**YOUR TASK:** Produce as output only the lines below starting at the line with "efficient payment processing." and continuing through the line with "backend on Render.", each one exactly as written.

**DATA SUPPLIED:**

□ □ □ □

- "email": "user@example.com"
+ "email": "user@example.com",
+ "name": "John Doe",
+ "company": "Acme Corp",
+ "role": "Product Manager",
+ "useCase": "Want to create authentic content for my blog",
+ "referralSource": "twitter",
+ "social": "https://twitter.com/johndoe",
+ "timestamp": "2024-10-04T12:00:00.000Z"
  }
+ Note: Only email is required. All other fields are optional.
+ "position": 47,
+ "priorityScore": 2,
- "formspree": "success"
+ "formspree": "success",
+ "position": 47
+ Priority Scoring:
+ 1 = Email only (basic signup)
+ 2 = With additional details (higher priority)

□ □ □ □

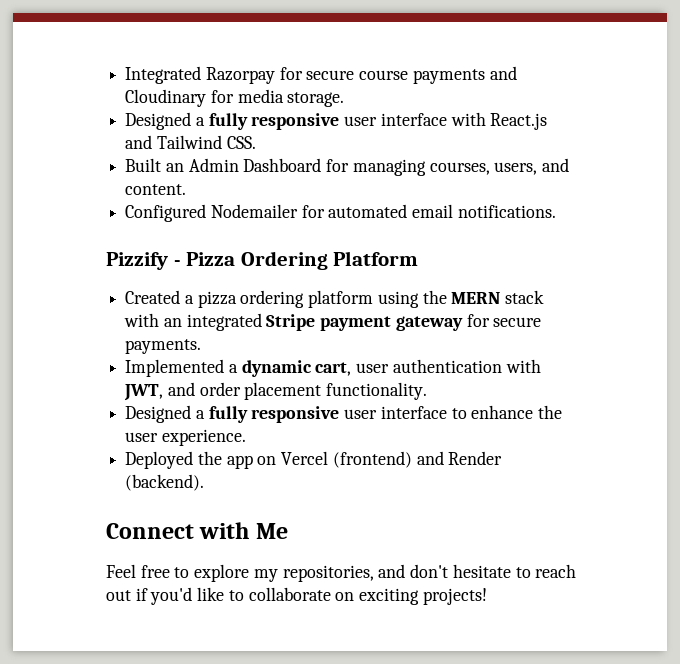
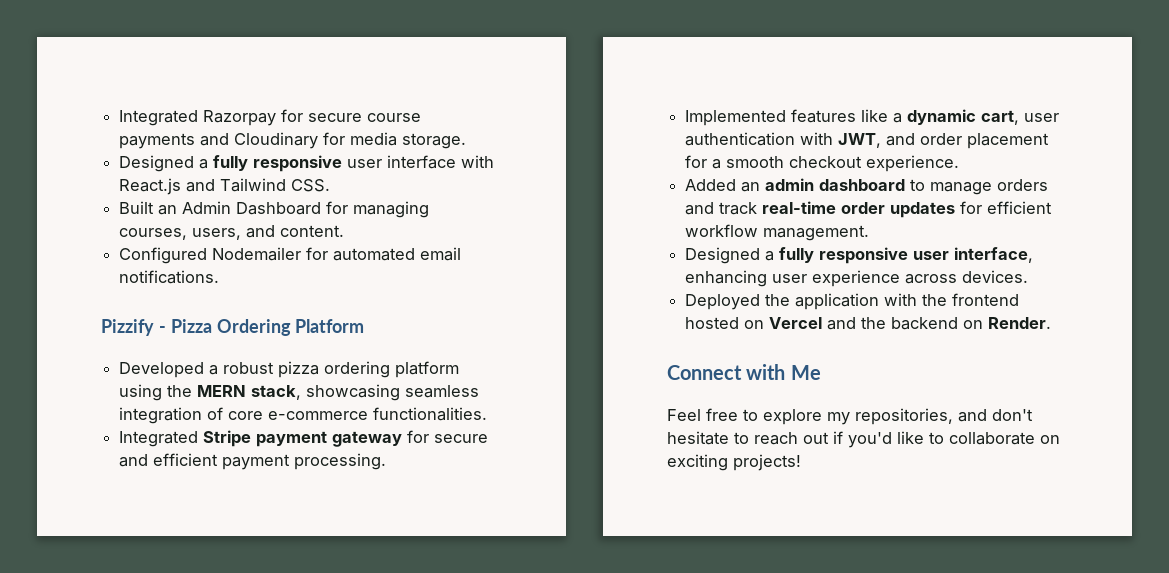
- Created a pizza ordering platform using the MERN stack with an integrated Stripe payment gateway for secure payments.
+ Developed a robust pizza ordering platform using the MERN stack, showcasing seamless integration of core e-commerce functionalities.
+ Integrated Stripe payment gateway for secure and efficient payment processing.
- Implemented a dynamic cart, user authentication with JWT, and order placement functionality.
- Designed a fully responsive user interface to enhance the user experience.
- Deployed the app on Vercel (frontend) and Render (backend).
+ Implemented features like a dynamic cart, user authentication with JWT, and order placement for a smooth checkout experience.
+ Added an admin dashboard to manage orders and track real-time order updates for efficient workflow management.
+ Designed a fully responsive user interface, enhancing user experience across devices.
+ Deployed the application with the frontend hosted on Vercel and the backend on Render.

□ □ □ □

**EXERCISE SOLUTION:**
+ Integrated Stripe payment gateway for secure and efficient payment processing.
- Implemented a dynamic cart, user authentication with JWT, and order placement functionality.
- Designed a fully responsive user interface to enhance the user experience.
- Deployed the app on Vercel (frontend) and Render (backend).
+ Implemented features like a dynamic cart, user authentication with JWT, and order placement for a smooth checkout experience.
+ Added an admin dashboard to manage orders and track real-time order updates for efficient workflow management.
+ Designed a fully responsive user interface, enhancing user experience across devices.
+ Deployed the application with the frontend hosted on Vercel and the backend on Render.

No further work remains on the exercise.